«Ага, — догадалась Маша, — а теперь, чтобы это счастье подольше не улетучивалось и оставалось с тобой, ты должна прикрыть его сверху чем-нибудь обыкновенным, но не плохим… а лучше всего каким-нибудь неважнецким удовольствием. Ну точно! это и есть закупорить».
«Я же говорила, ты меня поймешь».
«Простите, — вмешался я, видя, что дело пошло к концу, — а мне не отломится небольшого кусочка?
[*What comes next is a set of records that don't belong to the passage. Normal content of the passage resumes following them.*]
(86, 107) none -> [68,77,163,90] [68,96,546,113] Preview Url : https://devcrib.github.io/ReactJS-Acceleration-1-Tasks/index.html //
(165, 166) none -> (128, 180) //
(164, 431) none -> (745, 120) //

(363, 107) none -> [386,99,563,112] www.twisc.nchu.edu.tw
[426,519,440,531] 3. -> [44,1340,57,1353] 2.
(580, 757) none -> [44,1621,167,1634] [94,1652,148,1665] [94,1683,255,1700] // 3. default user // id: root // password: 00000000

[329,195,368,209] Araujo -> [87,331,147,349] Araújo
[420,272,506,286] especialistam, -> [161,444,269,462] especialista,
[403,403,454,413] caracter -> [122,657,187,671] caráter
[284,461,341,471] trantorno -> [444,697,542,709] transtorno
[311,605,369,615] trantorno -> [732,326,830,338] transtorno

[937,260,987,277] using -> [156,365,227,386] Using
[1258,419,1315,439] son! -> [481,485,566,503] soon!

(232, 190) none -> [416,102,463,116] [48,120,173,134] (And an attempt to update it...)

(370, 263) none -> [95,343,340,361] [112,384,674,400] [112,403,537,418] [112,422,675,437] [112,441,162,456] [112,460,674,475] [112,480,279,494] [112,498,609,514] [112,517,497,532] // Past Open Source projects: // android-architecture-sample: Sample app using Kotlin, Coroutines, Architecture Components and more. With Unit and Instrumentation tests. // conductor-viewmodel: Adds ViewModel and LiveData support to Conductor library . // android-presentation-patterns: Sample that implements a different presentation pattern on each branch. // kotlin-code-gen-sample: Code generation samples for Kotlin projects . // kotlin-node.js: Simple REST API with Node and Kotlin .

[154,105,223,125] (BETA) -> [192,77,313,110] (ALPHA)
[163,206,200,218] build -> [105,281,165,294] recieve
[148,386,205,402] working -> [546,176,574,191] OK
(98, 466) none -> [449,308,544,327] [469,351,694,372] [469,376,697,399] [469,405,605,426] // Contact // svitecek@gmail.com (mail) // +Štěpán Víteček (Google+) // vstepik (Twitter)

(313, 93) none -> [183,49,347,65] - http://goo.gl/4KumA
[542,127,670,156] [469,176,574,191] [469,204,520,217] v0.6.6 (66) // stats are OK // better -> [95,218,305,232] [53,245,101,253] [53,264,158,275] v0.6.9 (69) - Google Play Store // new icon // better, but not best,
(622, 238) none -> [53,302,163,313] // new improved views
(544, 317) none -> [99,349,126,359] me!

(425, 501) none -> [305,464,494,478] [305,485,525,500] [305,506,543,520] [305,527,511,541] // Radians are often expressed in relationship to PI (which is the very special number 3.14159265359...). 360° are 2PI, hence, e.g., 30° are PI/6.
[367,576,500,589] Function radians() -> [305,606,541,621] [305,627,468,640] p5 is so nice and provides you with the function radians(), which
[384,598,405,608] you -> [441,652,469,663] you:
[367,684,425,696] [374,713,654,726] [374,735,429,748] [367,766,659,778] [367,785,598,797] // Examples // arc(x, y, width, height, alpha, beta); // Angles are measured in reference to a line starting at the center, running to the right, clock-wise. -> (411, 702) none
Ведь я, что ни говорите, условия создавал».
Они переглянулись и дружно расхохотались.
«Что здесь смешного?» — спросил я.
«Теперь мне ясно, почему твоя квартира так бедна, — сказала Инна, вставая с кресла и увлекая Машу вслед за собой. — Ты же совсем глупый! Я специально рассказывала Маше подробно, чтоб даже ты, присутствуя, мог понять… ведь я не эгоистка, я дала и тебе возможность получить свой кусочек и даже закупорить его; а если ты эту возможность не использовал — что ж, тем хуже для тебя. Идем, Маша».
И они ушли.
* * *
— И я остался один, — сказал Вальд. — Я и так-то подозревал, что ни черта не смыслю в нынешних житейских подходах и ценностях; а позавчера, после этого случая, я окончательно это понял. Вот бы можно было брать женщин из другого времени! Я бы смотался в свою молодость, на танцплощадку… в библиотеку, в кино… Фил, какие там были девочки! Да ты должен помнить — ты-то успел… Любую бы сейчас сюда! причем пусть ей будет даже столько же, сколько мне… ну, почти столько же…
Он горестно махнул рукой.
— Тебе просто хронически не везет, — осторожно заметил Филипп. — Наверняка и сейчас есть такие… нужно только терпеливо дождаться.
— Уже и времени нет, дожидаться-то.
— Да ладно тебе! Еще не вечер.
— Нет, Фил. Уже вечер. Опускаются сумерки…
Тема утухла. Вальд начал поглощать лапшу, ловко орудуя фарфоровой хлебалкой и палочками, но вид у него при этом был грустный.
— Мы не договорили о деле, — сказал Филипп, возможно, несколько более живо, чем требовалось. — Поскольку люди мутные, я думаю… что с тобой? Эй, не шути так!
Вальд внезапно побледнел как смерть. Он выпрямился в кресле, даже выгнулся назад, как делают тореадоры. Он уронил хлебалку и палочки. Он задрожал; лоб его заблестел, и по нему потекли струйки пота.
Филипп вскочил, желая сделать что-нибудь, хотя бы позвать на помощь. С грохотом упало кресло. Рука Вальда мертвой хваткой вцепилась в Филиппа, не дала отойти от стола.
Вальд хрипел, силясь, кажется, что-то сказать. Глаза его вылезли из орбит; свободной рукой он схватился за горло.
— Измена! — закричал Филипп. — Отравление!
Вбежал официант, оценил обстановку; подскочил, попытался вытащить Вальда из кресла. Вальд отпустил Филиппа и замахал на официанта руками; покачнулся в кресле, рухнул на пол, покатился, забился в конвульсиях, в диком, безудержном кашле.